The problem is, it converges very slowly. After 1 billion trials, it has still only rendered (at most) 5 significant digits. And plus or minus 1 place in that 5th digit is still a stunningly large margin of error:
[0] Perl> $t = 6**64;; [0] Perl> $a = $t * 0.08972;; [0] Perl> $b = $t * 0.08973;; [0] Perl> print $b - $a;; 6.33402866630814e+044
Another problem is that 1 billion (or even 1 trillion) trials is such a minuscule sample that I'm not at all convinced that even those 5 digits are accurate. That figure is produced using Perl's built-in rand, which on my platform equates to MSC's hopelessly inadequate 15-bit linear congruential generator, with its known cyclic flaws.
I substituted Math::Random::MT and got substantially different results, but the MT, whilst a vastly better PRNG, is really very slow by comparison. Generating and testing an adaquate sample, say a quadrillion, would take a very long time also.
Luckily, salva came to the rescue with a very clever piece of C code that with luck will render an exact answer within the next 10 or so hours.
I'm also convinced that it can be done (very quickly) using purely numerical methods. Though it is considerably more complicated than I first thought. I just found a ridiculous typo(*) that had been hanging me up for two days. Maybe I'll make some progress now.

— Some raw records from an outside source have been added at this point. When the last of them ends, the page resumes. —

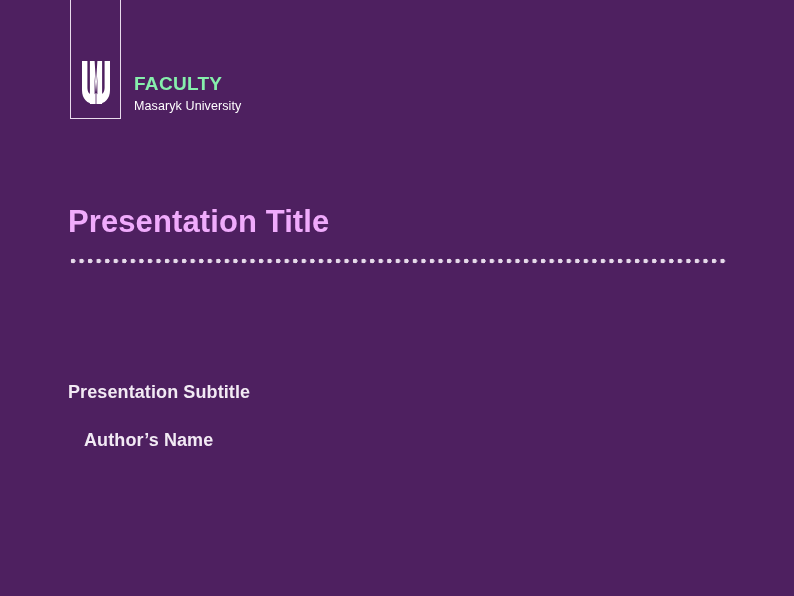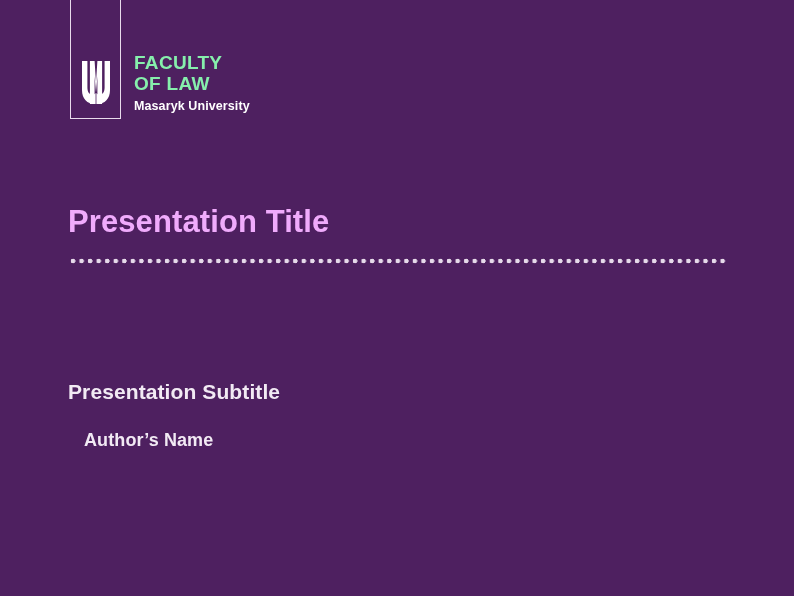"OF LAW" div.logo-line-2 { html: <div>OF LAW</div> -> none }
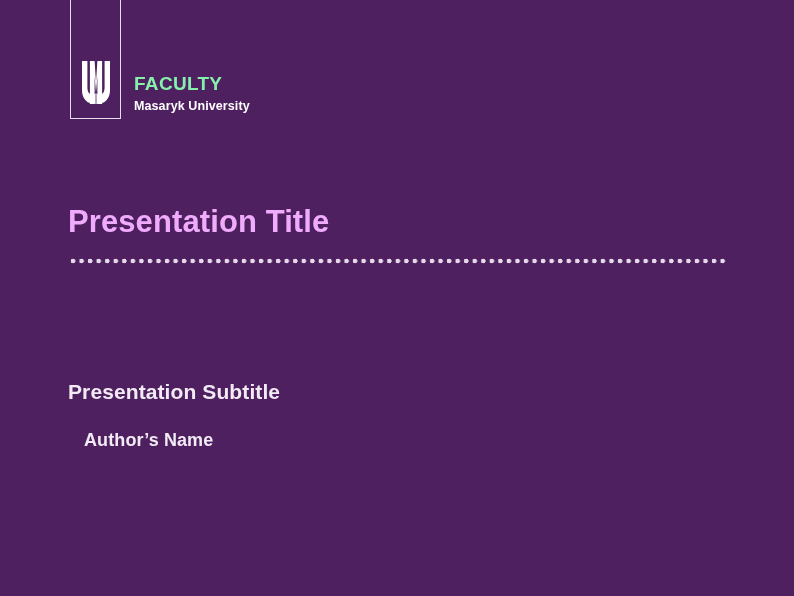"Masaryk University" .logo-line-3 { font-weight: bold -> normal }
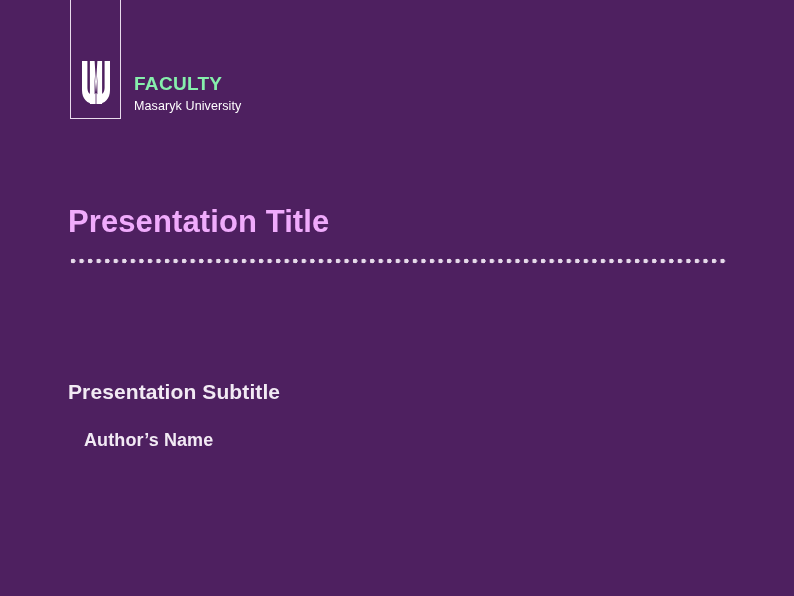"Presentation Subtitle" .subtitle { font-size: 21px -> 18px }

(*)I have variables $x_1, $x_2, $y_1, $y_2 to represent the values 1 and 2 to the left; and 1 & 2 above the current position. I thought they were vaguely mnemonic for X-1 etc.
Trouble is, in one place I typed $x-1 instead of $x_1 by accident, and whilst nothing appeared broken, the results were rubbish. I must have looked right past that typo a hundred times without spotting it!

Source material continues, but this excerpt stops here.